In Python, every program is formed using valid characters and tokens. The character set defines which characters are allowed in a Python program, while tokens represent the smallest meaningful units such as keywords, identifiers, literals, operators, and symbols.
Character Set
A character set is the collection of valid characters that a programming language understands. Python supports a wide range of characters, making it flexible and easy to use. Python character set includes:
- Alphabets: A–Z, a–z
- Digits: 0–9
- Special symbols: + - * / % = @ # $ & _ etc.
- Whitespace characters: space, tab, newline
- Unicode characters: Python supports full Unicode
These characters are used to form keywords, variables, expressions and statements.
Tokens
A token is the smallest meaningful unit in a Python program. Python code is interpreted by breaking it into tokens. Python has the following types of tokens:
1. Keywords: Keywords are reserved words with special meaning in Python. They cannot be used as variable or function names. Examples of keywords: if, else, for, while, break, continue, True, False, import, class
for x in range(1, 6):
if x < 4:
continue
break
Here, for, if, continue and break are keywords.
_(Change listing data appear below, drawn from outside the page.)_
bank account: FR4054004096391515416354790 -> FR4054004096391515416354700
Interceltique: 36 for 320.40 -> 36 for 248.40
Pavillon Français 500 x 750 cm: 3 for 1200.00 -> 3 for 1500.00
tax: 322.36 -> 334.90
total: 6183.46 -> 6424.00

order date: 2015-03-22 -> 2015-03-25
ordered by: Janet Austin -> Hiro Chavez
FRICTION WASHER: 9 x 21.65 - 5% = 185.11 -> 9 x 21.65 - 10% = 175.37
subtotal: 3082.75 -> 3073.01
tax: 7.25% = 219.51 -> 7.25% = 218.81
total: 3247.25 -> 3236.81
2. Identifiers: Identifiers are names given to variables, functions, classes, etc. Rules for identifiers:
- Can contain letters, digits, and _
- Cannot start with a digit
- Cannot be a keyword
- Case-sensitive
name = "Geeks"
_count = 10
- Valid identifiers: name, _count
- Invalid identifiers: 2num, my-name, for
3. Literals (Values): Literals are the fixed values or data items used in a source code. Python supports different types of literals such as:
3.1 String Literals represent text values enclosed in quotes.
msg = "Hello Python"
print(msg)
Output
Hello Python
3.2 Numeric Literals represent integer or decimal numbers.
a = 10
b = 3.5
print(a)
print(b)
Output
10 3.5
3.3 Boolean Literals represent logical values: True or False.
is_valid = True
3.4 Special Literal None represents the absence of a value.
value = None
3.5 Collection Literals represent grouped data such as lists, tuples, dictionaries and sets.
a = [1, 2, 3]
tup = (1, 2)
d = {"a": 1}
s = {1, 2, 3}
print(a)
print(tup)
print(d)
print(s)
Output
[1, 2, 3]
(1, 2)
{'a': 1}
{1, 2, 3}
4. Operators: These are the tokens responsible to perform an operation in an expression. The variables on which operation is applied are called operands.
a = 5
b = 2
print(a + b)
print(~a)
Output
7 -6
5. Punctuators: These are the symbols that used in Python to organize the structures, statements, and expressions. Some of the Punctuators are: [ ] { } ( ) @ -= += *= //= **== = , etc.